Google Previews the Coming Tussle Between GDPR and DMA Article 6(11)

Cite this Article
Mikolaj Barczentewicz, Google Previews the Coming Tussle Between GDPR and DMA Article 6(11), Truth on the Market (May 07, 2024),

Among the less-discussed requirements of the European Union’s Digital Markets Act (DMA) is the data-sharing obligation created by Article 6(11). This provision requires firms designated under the law as “gatekeepers” to share “ranking, query, click and view data” with third-party online search engines, while ensuring that any personal data is anonymized.
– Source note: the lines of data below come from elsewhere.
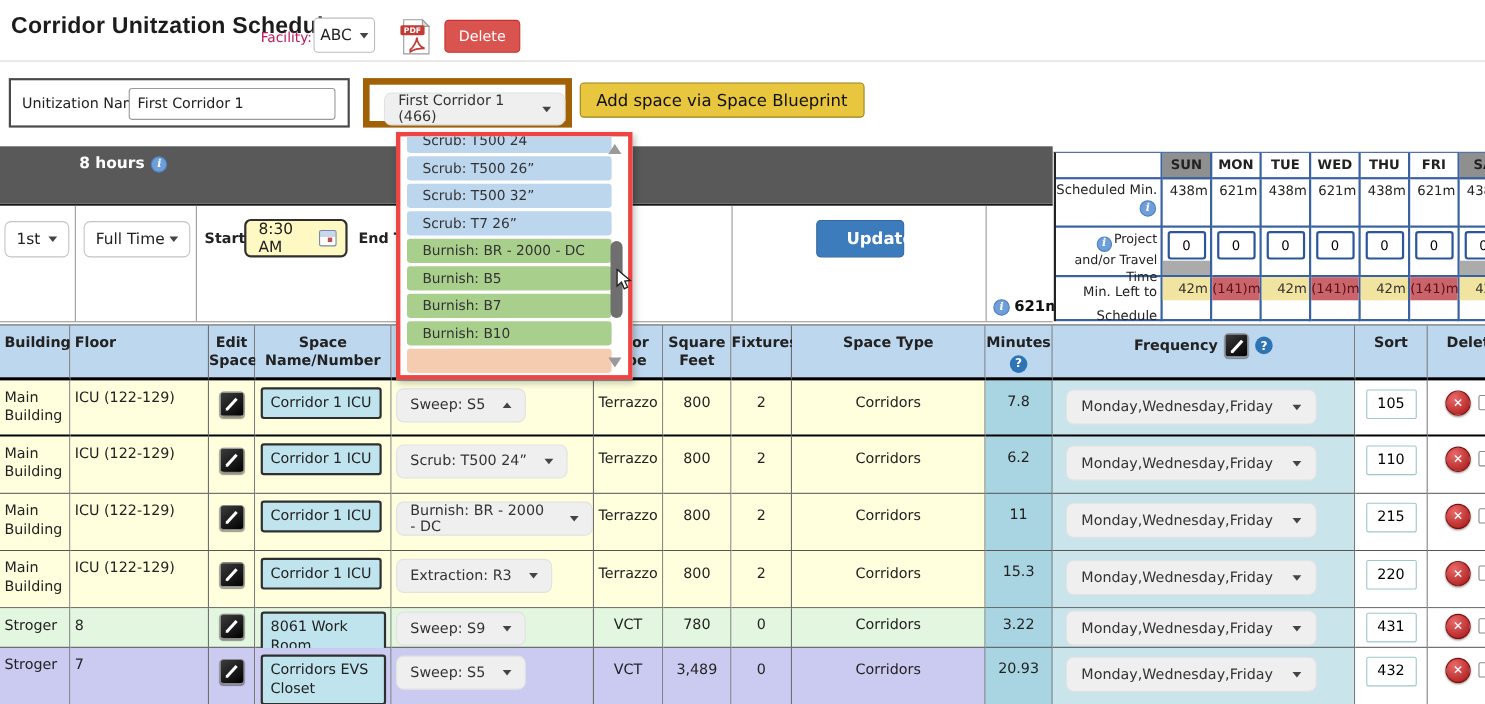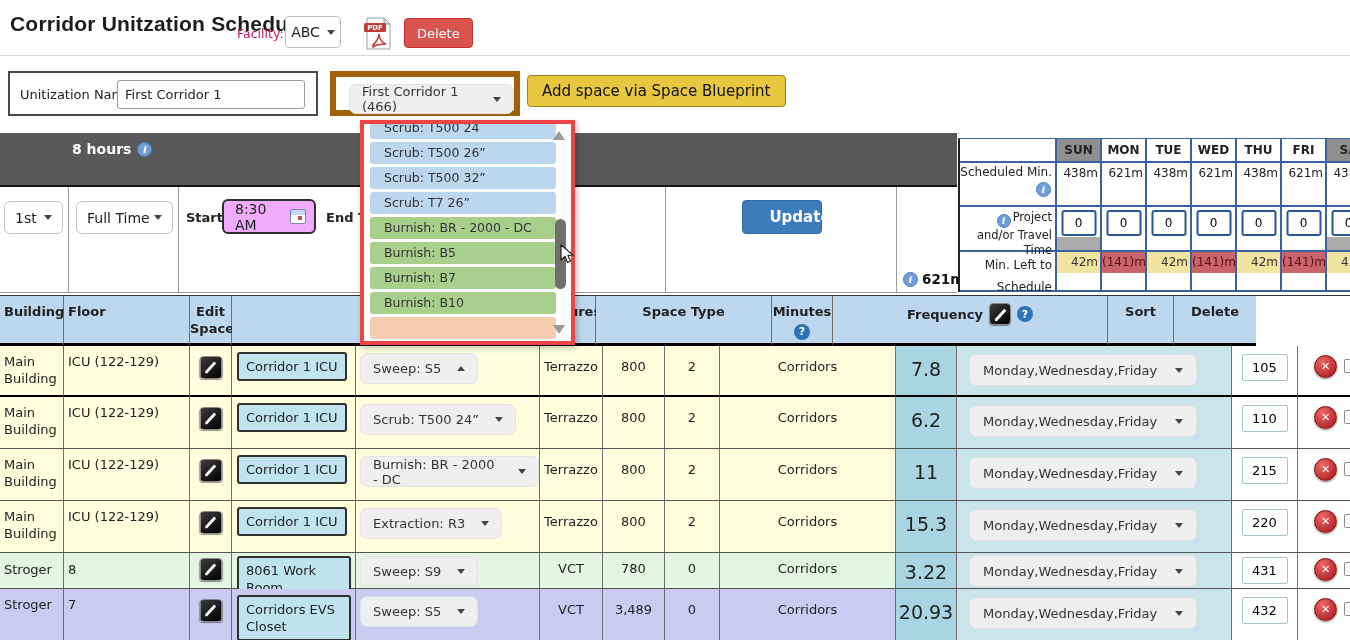--- a/index.html
+++ b/index.html
@@ -37,21 +37,21 @@
   .hours { position:absolute; left:72px; top:8px; color:#fff; font-size:14px; font-weight:bold;
            display:flex; align-items:center; gap:6px;}
   .form-row { position:absolute; left:0; top:185px; width:957px; height:108px; background:#fff;
               border-top:2px solid #151515; border-bottom:1px solid #9a9a9a;}
   .vsep { position:absolute; top:0; width:1px; height:100%; background:#9a9a9a; }
   .select-btn { position:absolute; background:#fff; border:1px solid #c4c4c4; border-radius:6px; font-size:14px;
                 color:#222; display:flex; align-items:center; justify-content:space-between;
                 padding:0 10px; cursor:pointer;}
   .lbl { position:absolute; font-size:13px; color:#222; }
   .time-input { position:absolute; left:222px; top:12px; width:94px; height:35px; border:2px solid #2f2f2f;
-                border-radius:6px; background:#f0abfc; display:flex; align-items:center; cursor:text;}
+                border-radius:6px; background:#fef9c3; display:flex; align-items:center; cursor:text;}
   .time-text { font-size:14px; padding-left:11px; flex:1; }
   .btn-update { position:absolute; left:742px; top:13px; width:80px; height:34px; background:#3c7cbc;
                 border:1px solid #35699f; border-radius:4px; color:#fff; font-weight:bold; font-size:15px;
                 display:flex; align-items:center; justify-content:center; cursor:pointer;padding-left:36px;}
   .total-min { position:absolute; left:903px; top:84px; display:flex; align-items:center; gap:4px;
                font-size:13.5px; font-weight:bold; color:#111;}
 
   
   .info-i { width:15px; height:15px; border-radius:50%; background:#6f9fd8; border:1px solid #4d7fc0;
             color:#fff; font-family:"DejaVu Serif",serif; font-style:italic; font-weight:bold;
@@ -92,21 +92,21 @@
   .c5{width:63px;} .c6{width:62px;} .c7{width:55px;} .c8{width:176px;} .c9{width:61px;}
   .c10{width:275px;} .c11{width:66px;} .c12{width:82px; border-right:none;}
   .t-hdr .c0, .t-hdr .c1 { text-align:left; padding-left:4px; }
   .hdr-ico-line { display:flex; align-items:center; justify-content:center; gap:6px; }
   .t-body .t-row { font-size:13px; }
   .r-tall { height:52px; } .r1 { height:51px; } .r1 .cell { border-bottom:2px solid #000; }
   .r-short { height:36px; } .r-last { height:60px; }
   .theme-cream .cell { background:#ffffde; }
   .theme-green .cell { background:#e3f6df; }
   .theme-purple .cell { background:#cbcbf2; }
-  .t-body .cell.cyan { background:#a9d4e2 !important; text-align:center; padding-top:12px; font-size:19px;}
+  .t-body .cell.cyan { background:#a9d4e2 !important; text-align:center; padding-top:12px; font-size:13px;}
   .t-body .cell.freq { background:#c9e4ea !important; }
   .t-body .cell.plain { background:#fff !important; }
   .cell.txt { padding:7px 3px 0 4px; line-height:17px; }
   .r-short .cell.txt { padding-top:8px; }
   .cell.mid { padding-top:13px; text-align:center; }
   .r-short .cell.mid, .r-short .cell.cyan { padding-top:8px; }
   .edit-ico { position:absolute; left:50%; top:10px; transform:translateX(-50%); width:23px; height:23px;
               background:linear-gradient(145deg,#3c3c3c,#000); border:1px solid #888; border-radius:4px;
               cursor:pointer; box-shadow:0 1px 1px rgba(0,0,0,.4);}
   .r-short .edit-ico { top:5px; }
@@ -304,20 +304,21 @@
           <div class="ml-strip ok">42m</div>
         </div>
       </div>
   </div>
 
   <div class="main-table">
     <div class="t-row t-hdr">
       <div class="cell c0">Building</div>
       <div class="cell c1">Floor</div>
       <div class="cell c2">Edit Space</div>
+      <div class="cell c3">Space Name/Number</div>
       <div class="cell c4"></div>
       <div class="cell c5">Floor Type</div>
       <div class="cell c6">Square Feet</div>
       <div class="cell c7">Fixtures</div>
       <div class="cell c8">Space Type</div>
       <div class="cell c9">
         <div>Minutes</div>
         <div style="margin-top:2px"><span class="help-q">?</span></div>
       </div>
       <div class="cell c10">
Given how restrictively the notion of “anonymization” has been interpreted under the EU’s General Data Protection Regulation (GDPR), the DMA creates significant tension without pointing to a clear resolution. Sophie Stalla-Bourdillon and Bárbara da Rosa Lazarotto recently published a helpful analysis of the relevant legal questions on the European Law Blog. In this post, I will examine Google’s proposed solution.

Google’s Solution

Google published a report in early March detailing how it has ensured compliance with Article 6(11), which requires gatekeepers to provide third-party online search engines access to “ranking, query, click and view data in relation to free and paid search generated by end users.” It also mandates that any personal data included must be anonymized.
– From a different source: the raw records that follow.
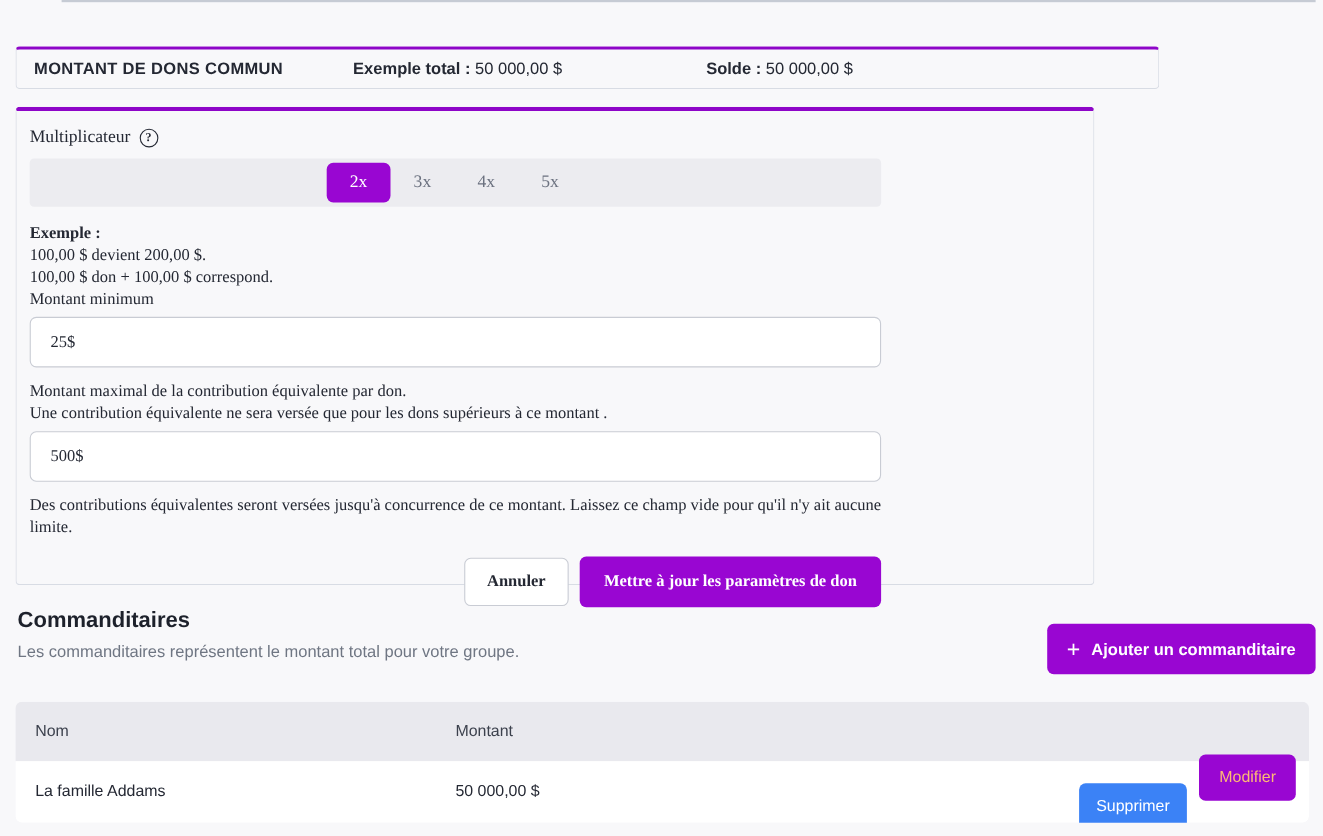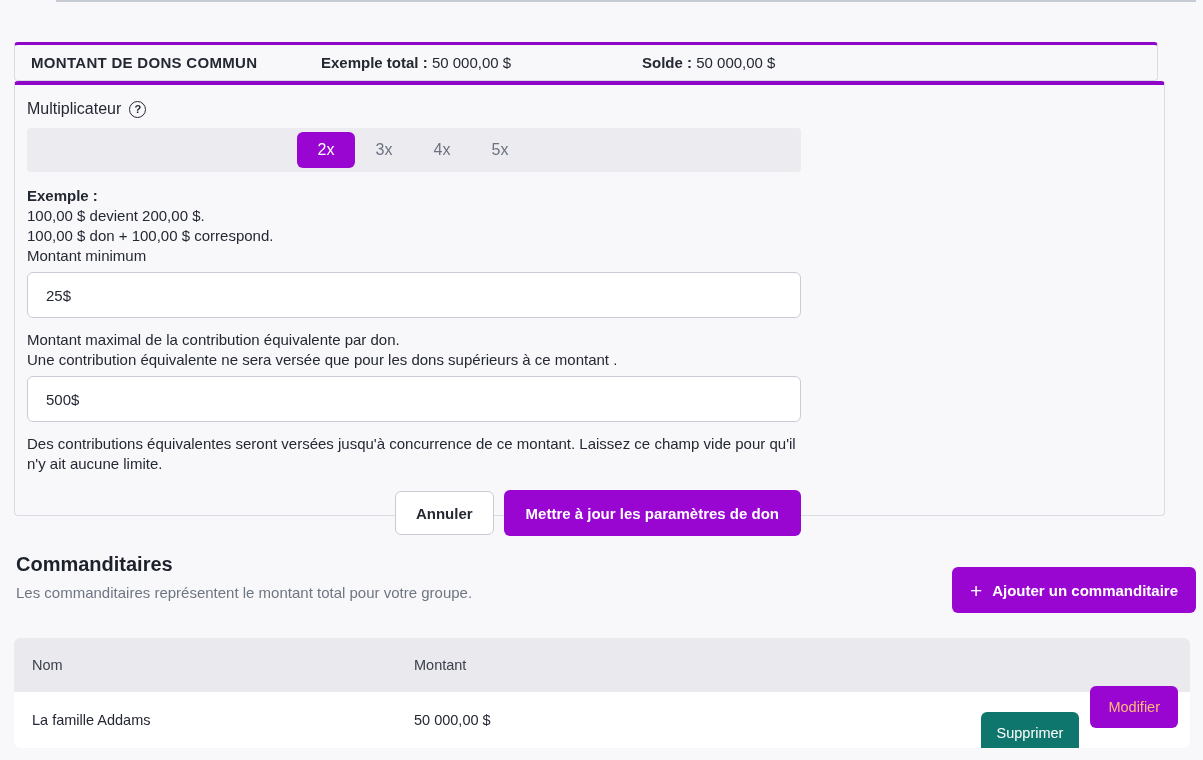--- a/index.html
+++ b/index.html
@@ -10,43 +10,44 @@
     color: #242833;
     overflow: hidden;
     position: relative;
   }
   .top-divider {
     position: absolute; top: 0; left: 56px; width: 1140px; height: 2px;
     background: #c6cbd4;
   }
   
   .summary-card {
-    position: absolute; left: 14px; top: 42px; width: 1144px; height: 39px;
+    position: absolute; left: 14px; top: 42px; width: 1040px; height: 39px;
     background: #f8f8fa;
     border: 1px solid #d8dce4;
     border-top: 3px solid #8e06c8;
     border-radius: 4px;
     display: flex; align-items: center;
     padding: 0 16px;
     font-size: 15px;
   }
   .summary-title { font-weight: bold; letter-spacing: .3px; width: 290px; flex: none; }
   .summary-stat { flex: none; }
   .summary-stat .lbl { font-weight: bold; }
   .stat-0 { width: 293px; }
   .stat-1 { width: 262px; }
   .stat-2 { flex: 1; margin-left: 28px; }
   
   .settings-panel {
-    position: absolute; left: 14px; top: 81px; width: 1151px; height: 435px;
+    position: absolute; left: 14px; top: 97px; width: 981px; height: 435px;
     background: #f8f8fa;
     border: 1px solid #d8dce4;
     border-top: 4px solid #8e06c8;
     border-radius: 4px;
     padding: 13px 12px 0 12px;
+    font-family: Liberation Serif, serif;
   }
   .mult-label-row {
     display: flex; align-items: center; gap: 8px;
     font-size: 16px; margin: 2px 0 10px 0;
   }
   .help-icon {
     width: 17px; height: 17px; border: 1.6px solid #242833; border-radius: 50%;
     display: inline-flex; align-items: center; justify-content: center;
     font-size: 11px; font-weight: bold; cursor: pointer;
   }
@@ -115,21 +116,21 @@
   .col-name { width: 382px; flex: none; }
   .col-amount { flex: 1; }
   .table-row {
     height: 56px; background: #ffffff;
     display: flex; align-items: center; padding: 0 12px 0 18px;
     font-size: 14.5px; color: #242833;
     border-radius: 0 0 6px 6px;
   }
   .row-actions { display: flex; gap: 11px; }
   .btn-delete {
-    height: 42px; padding: 0 16px; background: #0f766e; border: none;
+    height: 42px; padding: 0 16px; background: #3b82f6; border: none;
     border-radius: 6px; color: #ffffff; font-family: inherit; font-size: 14.5px;
     cursor: pointer;
     margin-top: 26px;
   }
   .btn-edit {
     height: 42px; padding: 0 18px; background: #9906d2; border: none;
     border-radius: 6px; color: #fdba74; font-family: inherit; font-size: 14.5px;
     cursor: pointer;
   }
 </style>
According to Google’s compliance report, before DMA implementation, the company made some search data publicly available via Google Trends, which provides insights on query popularity based on real-time and historical data samples. To comply fully with Article 6(11), Google developed a new European search-dataset licensing program. Under this program, third-party online search engines can obtain a dataset covering “more than one billion distinct queries across all 30 EEA countries.” 

The dataset includes query, click, view, and ranking data. To meet the anonymization requirement, Google applies frequency thresholding. They are also working on additional mechanisms to add data that doesn’t pass the frequency thresholds in a privacy-safe manner.

Google representatives provided more details about their solution during a DMA compliance workshop organized by the European Commission (which I have discussed previously):

At a high level, what we’ve come up with are packages of a data set that will be released quarterly that represents approximately 1 billion distinct queries across 30 EEA countries. So that is about 1.5 terabytes of anonymized search data per quarter with around 53 billion rows that cover the query string itself and then extensive information on the Google results shown in their ranking.

They further elaborated on the anonymization methods used:

We went through a variety of methods for looking at anonymization, worked with privacy experts, and we came up with the frequency thresholding method to protect personal data. The data set is going to include all queries that have been entered at least 30 times by signed-in users globally over the past 13 months before the end of a relevant quarter.

Licensees can pay Google for the entire European Economic Area (EEA) dataset, or for subsets based on their target market. Pricing starts at 3 euros per thousand distinct queries, with discounts for smaller subsets. The data is delivered quarterly in JSON format via Google Cloud.

To be eligible for the program, an applicant must be an online search engine operating in the EEA, have a track record of safeguarding user data, be financially viable, and have no connection to non-EEA state actors.

While Google claims this solution’s development involved an interactive process with other search engines, some competitors like DuckDuckGo have expressed dissatisfaction with the outcome. Google responded by emphasizing the challenges in balancing data utility with privacy requirements, particularly for smaller regions where the combination of query, country, and URL data could lead to exposure, even with anonymization measures.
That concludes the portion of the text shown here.